3.0 Functions and Algorithms for Insurance Data Components

3.1 Definition of Insurance Big Data Components

Large insurance data component facilitate and practically enable the actuarial and statistical tasks of measuring dependencies, modeled loss accumulations and back-allocation of total business unit premium to single risk policies. For this study our definition of big insurance data components covers historical and modeled data at high geospatial granularity, structured in up to one million simulation maps. For modeling of a single (re)insurance product a single map can contain a few hundred historical, modeled, physical measure data points. At the large book of business or portfolio simulation, one map may contain millions of such data points. Time complexity is another feature of big data. Global but structured and distributed data sets are updates asynchronously and oftentimes without a schedule, depending on scientific and business requirements and computational resources. Thus such big data components have a critical and indispensable role in defining competitive premium cost savings for the insureds, which otherwise may not be found sustainable by the policy underwriters and the insurance firm.

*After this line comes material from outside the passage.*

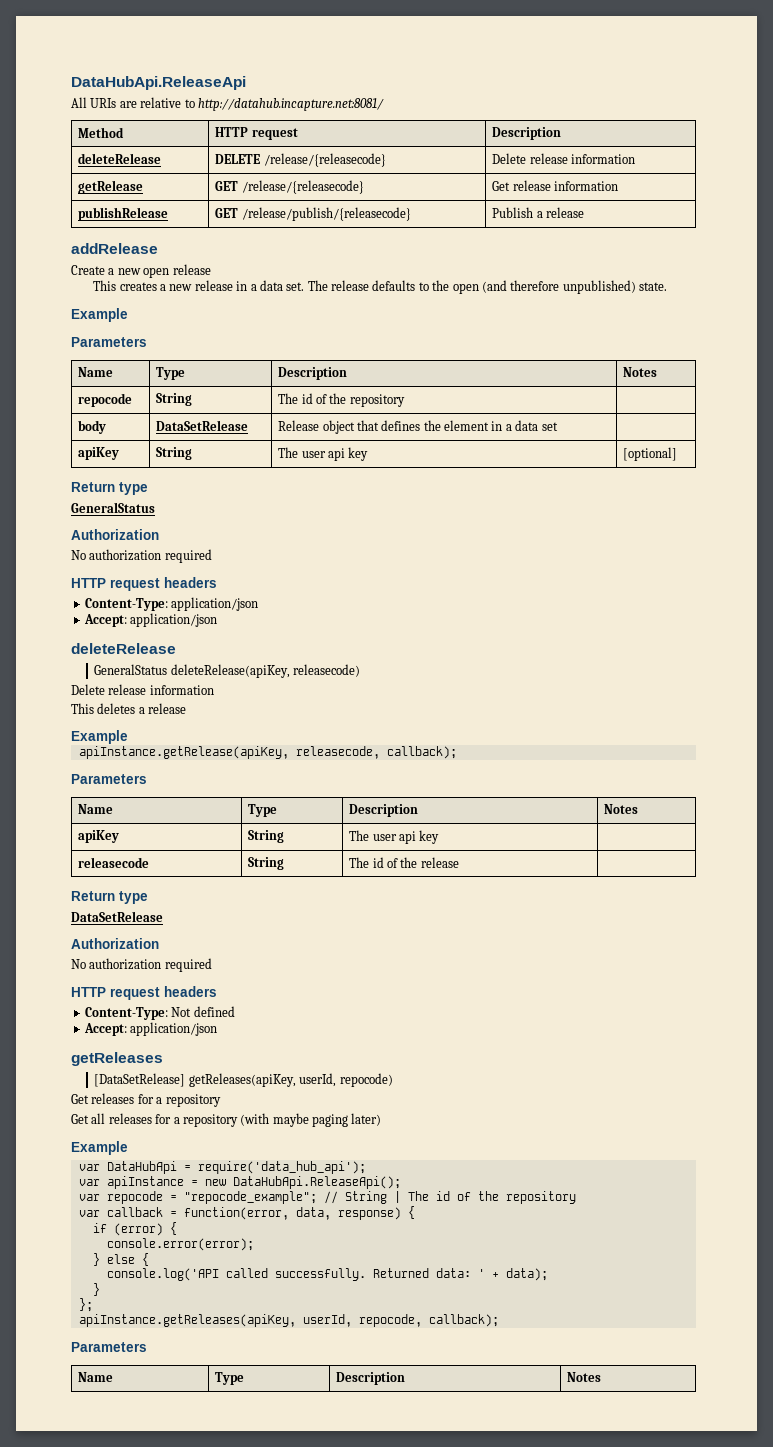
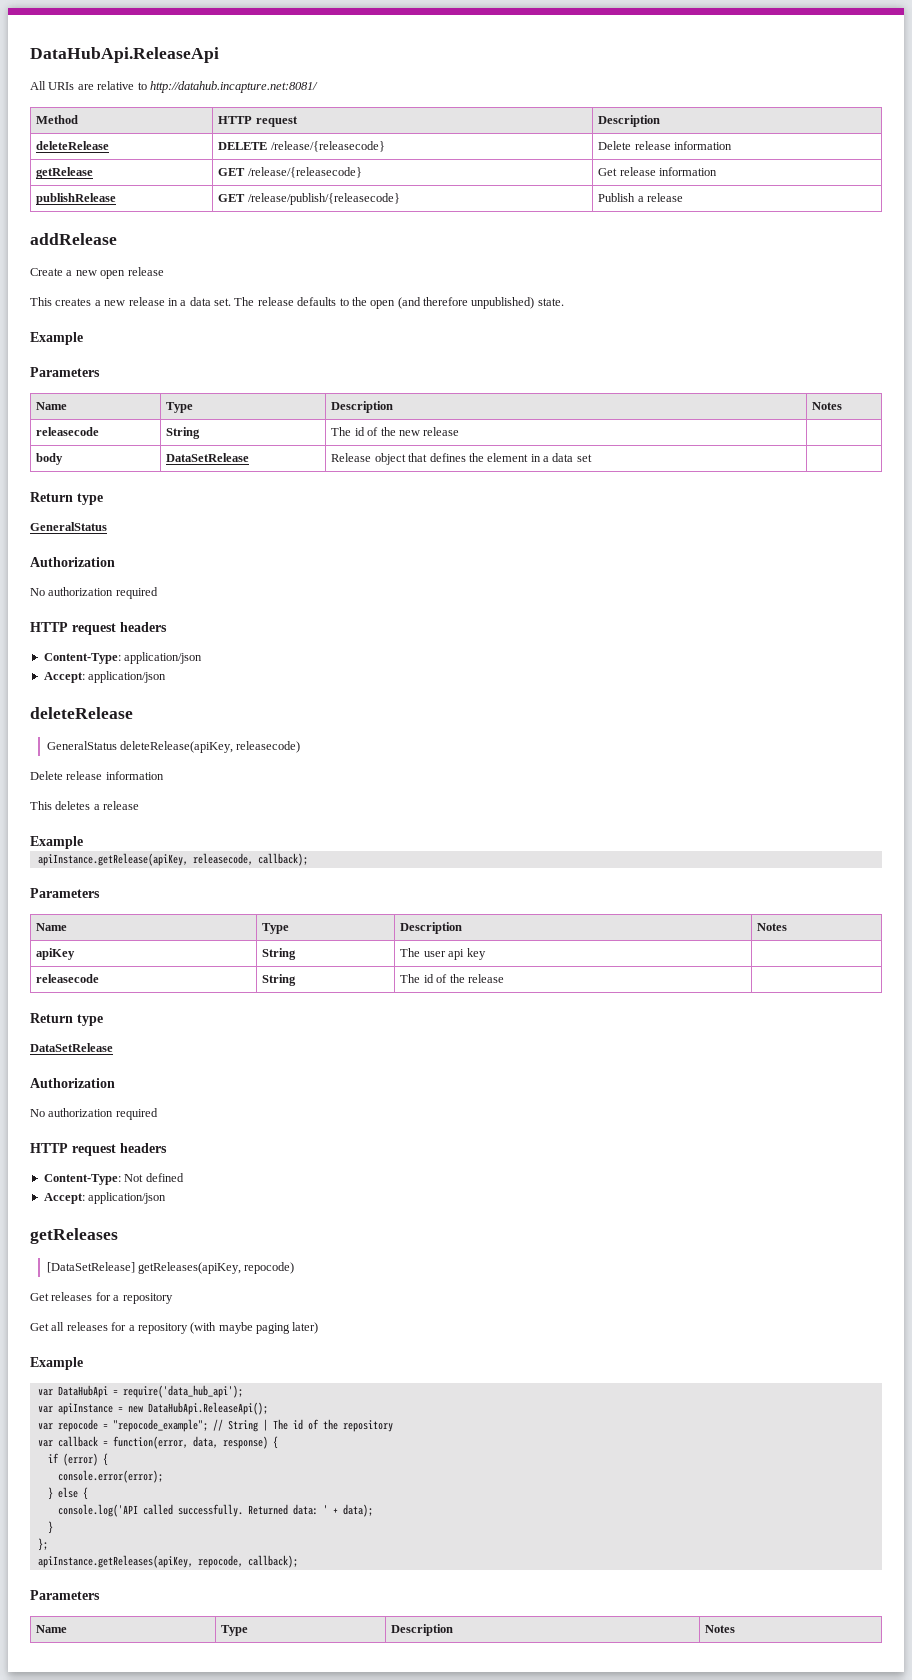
[78,393,133,407] [156,393,193,406] [278,393,405,407] repocode | String | The id of the repository -> [36,427,100,436] [166,427,201,439] [331,427,460,436] releasecode | String | The id of the new release
[78,447,120,460] [156,447,193,460] [278,447,369,461] [623,447,678,461] // apiKey | String | The user api key | [optional] -> (592, 458) none
[299,1073,337,1087] userId, -> (242, 1268) none
[302,1314,352,1327] userId, -> (193, 1561) none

3.2 Intersections of Exposure, Physical and Modeled Simulated data sets

Fast compute and big data platforms are designed to provide various geospatial modeling and analysis tasks. A fundamental task is the projection of an insured exposure map and computing its intersection with multiple simulated stochastic flood intensity maps and geo-physical properties maps containing coastal and river banks elevations and distances to water bodies. This particular algorithm performs spatial cashing and indexing of all latitude and longitude geo-coded units and grid-cells with insured risk exposure and modeled stochastic flood intensity. Geo-spatial interpolation is also employed to compute and adjust peril intensities to distances and geo-physical elevations of the insured risks.

3.3 Reduction and Optimization through Mapping and Parallelism

One relevant definition of Big Data to our own study is datasets that are too large and too complex to be processed by traditional technologies and algorithms. In principle moving data is the most computationally expensive task in solving big geo-spatial scale problems, such as modeling and measuring inter-risk dependencies and diversification in an insurance portfolio. The cost and expense of big geo-spatial solutions is magnified by large geo-spatial data sets typically being distributed across multiple hard physical computational environments as a result of their size and structure. The solution is distributed optimization, which is achieved by a sequence of algorithms. As a first step a mapping and splitting algorithm will divide large data sets into sub-sets and perform statistical and modeling computations on the smaller sub-sets. In our computational case study the smaller data chunks represent insurance risks and policies in geo-physically dependent zones, such as river basins and coastal segments. The smaller data sets are processed as smaller sub-problems in parallel by assigned appropriate computational resources. In our model we solve smaller scale and chunked data sets computations for flood intensity and then for modeling and estimating of fully simulated and probabilistic insurance loss. Once the cost effective sub-set operations are complete on the smaller sub-sets, a second algorithm will collect and map together the results of the first stage compute for consequent operations for data analytics and presentation. For single insurance products, business units and portfolios an ordered accumulation of risks is achieved via mapping by scale of the strength or lack thereof their dependencies. Data sets and tasks with identical characteristics could be grouped together and resources for their processing significantly reduced by avoiding replication or repetition of computational tasks, which we have already mapped and now can be reused. The stored post-analytics, post-processed data could also be distributed on different physical storage capacities by a secondary scheduling algorithm, which intelligently allocates chunks of modeled and post-processed data to available storage resources. This family of techniques is generally known as MapReduce.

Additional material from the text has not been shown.